Mandy stars Nicolas Cage, with Andrea Riseborough as his wife, the two of them living a lumberjack’s life in the Pacific Northwest in 1983. Intercut with scenes of their idyllic existence, reading fantasy novels and talking about which planets are their favorites, are scenes of a cult leader (Linus Roache) and his dimwit followers occupying the same woods. The inciting incident occurs at the halfway point, making it a spoiler to tell you what the movie is about, but suffice it to say that Cage becomes hell-bent on revenge and that Riseborough is only in the first half.

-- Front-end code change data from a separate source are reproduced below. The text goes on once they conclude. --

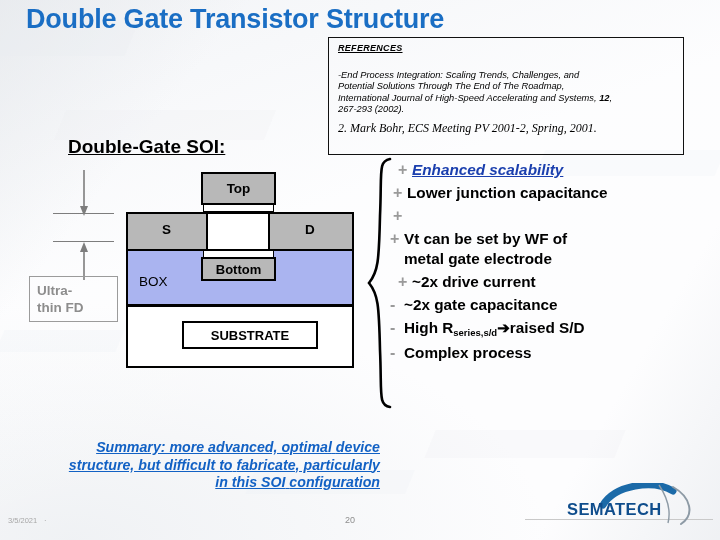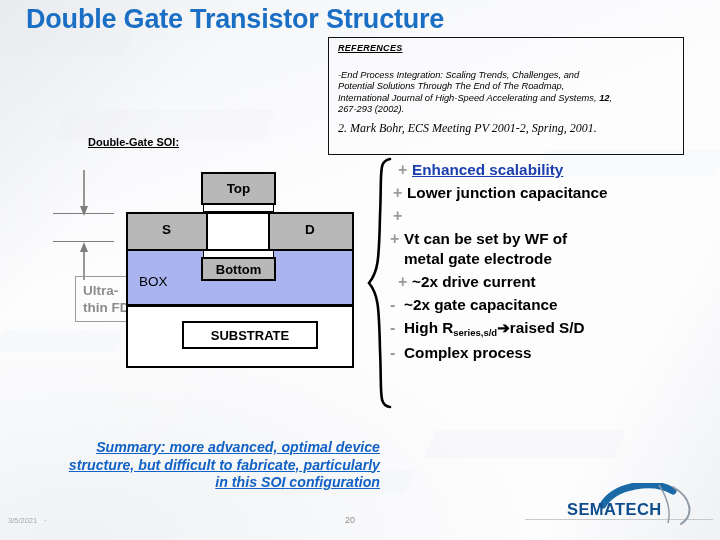--- a/index.html
+++ b/index.html
@@ -83,12 +83,11 @@
     position: absolute;
     left: 68px;
     top: 136px;
-    font-size: 11px;
+    font-size: 19px;
     font-weight: bold;
     color: #000;
     text-decoration: underline;
     white-space: nowrap;
-    margin-left: 20px;
   }
 
   

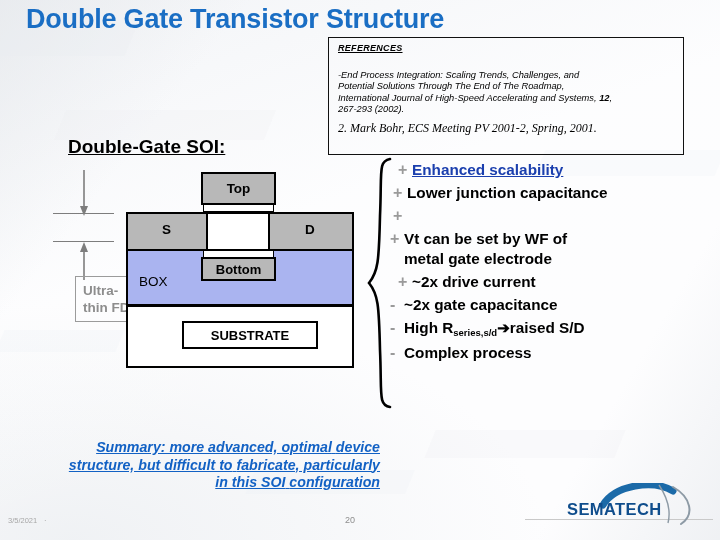--- a/index.html
+++ b/index.html
@@ -240,6 +240,7 @@
   }
   .bullet.first .btext {
     color: #1b3fae;
+    font-style: italic;
     text-decoration: underline;
     font-size: 15.3px;
   }

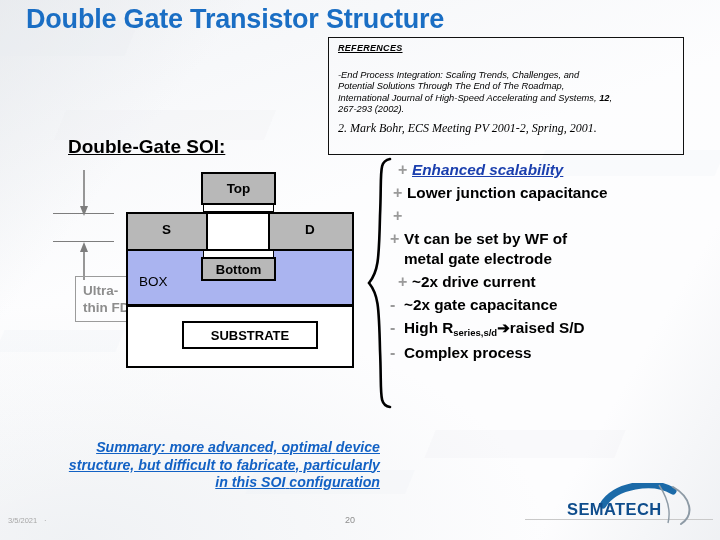--- a/index.html
+++ b/index.html
@@ -206,7 +206,6 @@
     color: #8d8d8d;
     font-size: 13.5px; font-weight: bold;
     line-height: 17px;
-    margin-left: 46px;
   }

The filmmaker is Panos Cosmatos, whose Beyond the Black Rainbow is a good litmus test for Mandy and its trippy LSD heavy-metal aesthetic, ponderous synthesizers, and unnatural colors. The first half is too somnolent for my tastes, but when it does eventually kick into high gear, Cage delivers the loudness and craziness his fans have come to expect. Indeed, you don’t even have to sign Nicolas Cage to star in a movie like Mandy. Just start filming and he’ll show up, summoned by the vibrations in the air. It’s about a man and woman who run afoul of cultists, and it ends with a chainsaw fight, and also there is a tiger for no reason. Nicolas Cage couldn’t not star in this if he wanted to, which he does not.
P.S.: I’m going to need a comprehensive list of movie cult leaders named Jeremiah.
P.P.S.: I’m going to need a comprehensive list of Nicolas Cage movies in which someone is set on fire.